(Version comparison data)
◇ ◇ ◇

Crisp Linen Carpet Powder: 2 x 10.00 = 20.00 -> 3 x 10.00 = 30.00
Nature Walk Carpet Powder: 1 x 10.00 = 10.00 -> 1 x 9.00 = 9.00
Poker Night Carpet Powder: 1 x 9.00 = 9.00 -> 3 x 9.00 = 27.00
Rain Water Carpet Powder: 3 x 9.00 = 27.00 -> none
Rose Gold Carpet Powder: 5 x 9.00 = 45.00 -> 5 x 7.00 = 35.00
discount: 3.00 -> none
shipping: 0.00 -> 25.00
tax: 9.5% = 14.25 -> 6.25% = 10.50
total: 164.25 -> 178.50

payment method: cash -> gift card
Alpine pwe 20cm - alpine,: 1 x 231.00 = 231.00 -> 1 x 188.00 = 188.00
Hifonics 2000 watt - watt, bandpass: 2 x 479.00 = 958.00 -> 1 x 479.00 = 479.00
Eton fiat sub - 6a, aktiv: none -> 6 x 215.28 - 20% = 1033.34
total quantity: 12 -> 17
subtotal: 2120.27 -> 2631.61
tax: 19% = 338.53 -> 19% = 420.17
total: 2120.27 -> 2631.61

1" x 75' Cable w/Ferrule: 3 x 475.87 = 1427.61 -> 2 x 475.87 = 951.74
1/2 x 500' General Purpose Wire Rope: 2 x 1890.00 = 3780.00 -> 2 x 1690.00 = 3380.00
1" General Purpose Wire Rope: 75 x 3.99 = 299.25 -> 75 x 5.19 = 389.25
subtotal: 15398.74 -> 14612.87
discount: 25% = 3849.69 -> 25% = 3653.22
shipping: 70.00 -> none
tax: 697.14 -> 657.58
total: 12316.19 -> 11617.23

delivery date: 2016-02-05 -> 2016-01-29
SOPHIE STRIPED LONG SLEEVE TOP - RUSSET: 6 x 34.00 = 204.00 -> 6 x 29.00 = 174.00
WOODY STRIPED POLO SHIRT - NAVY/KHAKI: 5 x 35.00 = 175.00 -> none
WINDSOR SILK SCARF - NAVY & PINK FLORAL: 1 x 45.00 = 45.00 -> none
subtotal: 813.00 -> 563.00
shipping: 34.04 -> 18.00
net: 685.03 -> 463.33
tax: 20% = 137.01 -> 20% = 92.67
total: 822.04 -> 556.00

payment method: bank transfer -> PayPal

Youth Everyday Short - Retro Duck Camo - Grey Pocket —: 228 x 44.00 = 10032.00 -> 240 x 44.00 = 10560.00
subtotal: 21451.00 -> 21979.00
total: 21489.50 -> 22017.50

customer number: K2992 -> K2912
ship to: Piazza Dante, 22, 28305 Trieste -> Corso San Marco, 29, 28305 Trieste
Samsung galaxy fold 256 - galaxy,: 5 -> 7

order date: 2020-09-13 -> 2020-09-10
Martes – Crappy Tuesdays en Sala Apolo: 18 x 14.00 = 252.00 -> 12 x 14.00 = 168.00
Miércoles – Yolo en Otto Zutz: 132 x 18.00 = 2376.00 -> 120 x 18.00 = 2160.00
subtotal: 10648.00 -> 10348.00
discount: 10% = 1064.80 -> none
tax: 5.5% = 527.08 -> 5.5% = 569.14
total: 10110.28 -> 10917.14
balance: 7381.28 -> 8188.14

◇ ◇ ◇

YOUR INSTRUCTIONS: Write every record out again, unaltered.

WRITTEN SOLUTION:
Crisp Linen Carpet Powder: 2 x 10.00 = 20.00 -> 3 x 10.00 = 30.00
Nature Walk Carpet Powder: 1 x 10.00 = 10.00 -> 1 x 9.00 = 9.00
Poker Night Carpet Powder: 1 x 9.00 = 9.00 -> 3 x 9.00 = 27.00
Rain Water Carpet Powder: 3 x 9.00 = 27.00 -> none
Rose Gold Carpet Powder: 5 x 9.00 = 45.00 -> 5 x 7.00 = 35.00
discount: 3.00 -> none
shipping: 0.00 -> 25.00
tax: 9.5% = 14.25 -> 6.25% = 10.50
total: 164.25 -> 178.50

payment method: cash -> gift card
Alpine pwe 20cm - alpine,: 1 x 231.00 = 231.00 -> 1 x 188.00 = 188.00
Hifonics 2000 watt - watt, bandpass: 2 x 479.00 = 958.00 -> 1 x 479.00 = 479.00
Eton fiat sub - 6a, aktiv: none -> 6 x 215.28 - 20% = 1033.34
total quantity: 12 -> 17
subtotal: 2120.27 -> 2631.61
tax: 19% = 338.53 -> 19% = 420.17
total: 2120.27 -> 2631.61

1" x 75' Cable w/Ferrule: 3 x 475.87 = 1427.61 -> 2 x 475.87 = 951.74
1/2 x 500' General Purpose Wire Rope: 2 x 1890.00 = 3780.00 -> 2 x 1690.00 = 3380.00
1" General Purpose Wire Rope: 75 x 3.99 = 299.25 -> 75 x 5.19 = 389.25
subtotal: 15398.74 -> 14612.87
discount: 25% = 3849.69 -> 25% = 3653.22
shipping: 70.00 -> none
tax: 697.14 -> 657.58
total: 12316.19 -> 11617.23

delivery date: 2016-02-05 -> 2016-01-29
SOPHIE STRIPED LONG SLEEVE TOP - RUSSET: 6 x 34.00 = 204.00 -> 6 x 29.00 = 174.00
WOODY STRIPED POLO SHIRT - NAVY/KHAKI: 5 x 35.00 = 175.00 -> none
WINDSOR SILK SCARF - NAVY & PINK FLORAL: 1 x 45.00 = 45.00 -> none
subtotal: 813.00 -> 563.00
shipping: 34.04 -> 18.00
net: 685.03 -> 463.33
tax: 20% = 137.01 -> 20% = 92.67
total: 822.04 -> 556.00

payment method: bank transfer -> PayPal

Youth Everyday Short - Retro Duck Camo - Grey Pocket —: 228 x 44.00 = 10032.00 -> 240 x 44.00 = 10560.00
subtotal: 21451.00 -> 21979.00
total: 21489.50 -> 22017.50

customer number: K2992 -> K2912
ship to: Piazza Dante, 22, 28305 Trieste -> Corso San Marco, 29, 28305 Trieste
Samsung galaxy fold 256 - galaxy,: 5 -> 7

order date: 2020-09-13 -> 2020-09-10
Martes – Crappy Tuesdays en Sala Apolo: 18 x 14.00 = 252.00 -> 12 x 14.00 = 168.00
Miércoles – Yolo en Otto Zutz: 132 x 18.00 = 2376.00 -> 120 x 18.00 = 2160.00
subtotal: 10648.00 -> 10348.00
discount: 10% = 1064.80 -> none
tax: 5.5% = 527.08 -> 5.5% = 569.14
total: 10110.28 -> 10917.14
balance: 7381.28 -> 8188.14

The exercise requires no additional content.